*Extracted entries:*

○ ○ ○

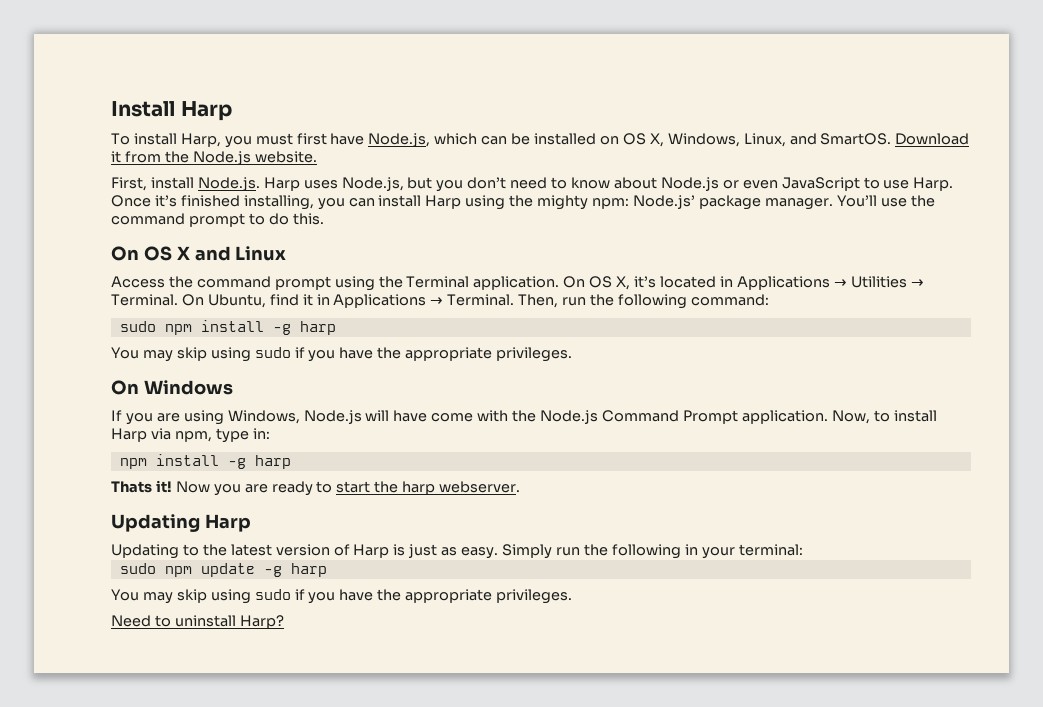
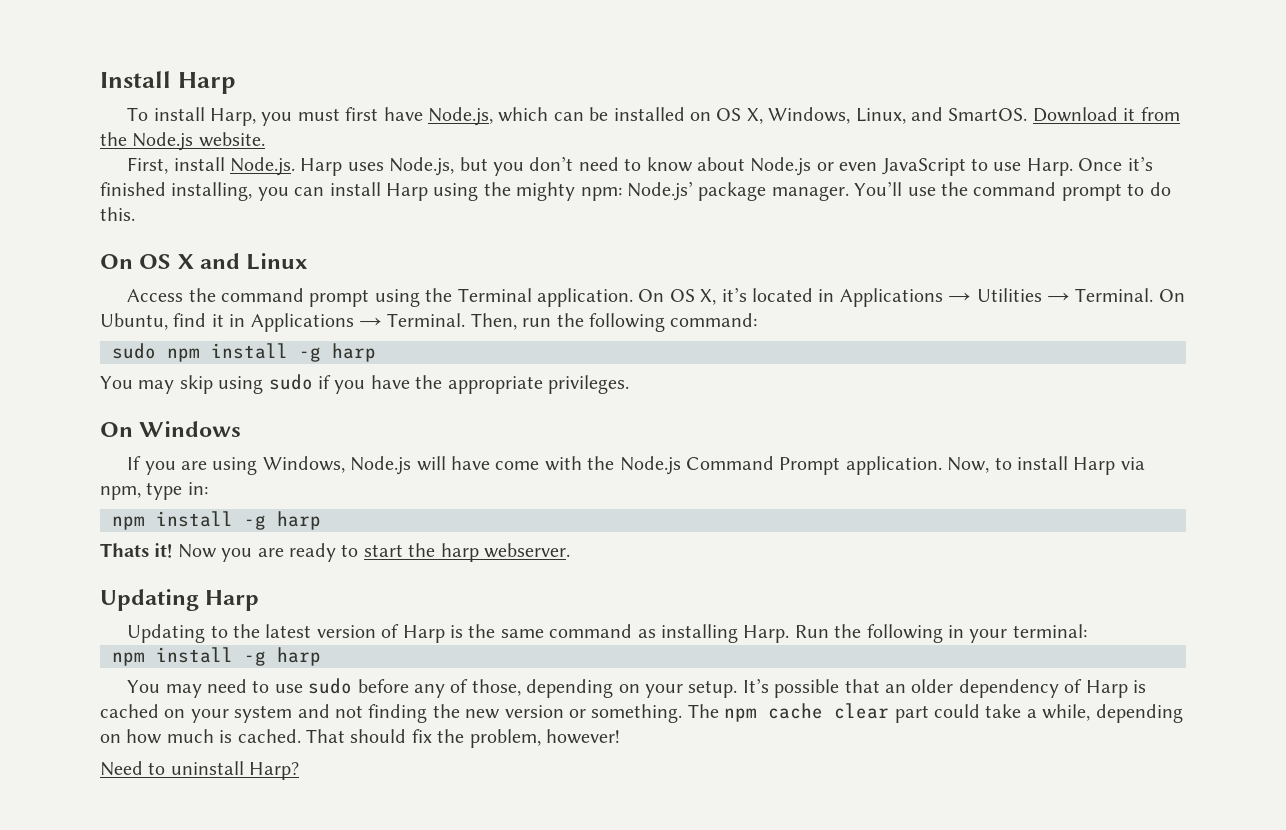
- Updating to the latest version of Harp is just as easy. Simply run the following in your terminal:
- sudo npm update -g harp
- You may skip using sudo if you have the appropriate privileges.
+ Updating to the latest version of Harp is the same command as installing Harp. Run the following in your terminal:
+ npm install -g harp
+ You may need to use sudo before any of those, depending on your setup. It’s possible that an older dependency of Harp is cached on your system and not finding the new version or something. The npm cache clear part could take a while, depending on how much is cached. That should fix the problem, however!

○ ○ ○

Copy exactly the lines from the first line of the records above through the line with "- You may skip", both included, and nothing else. Pictures stay out.

*Problem solution:*
- Updating to the latest version of Harp is just as easy. Simply run the following in your terminal:
- sudo npm update -g harp
- You may skip using sudo if you have the appropriate privileges.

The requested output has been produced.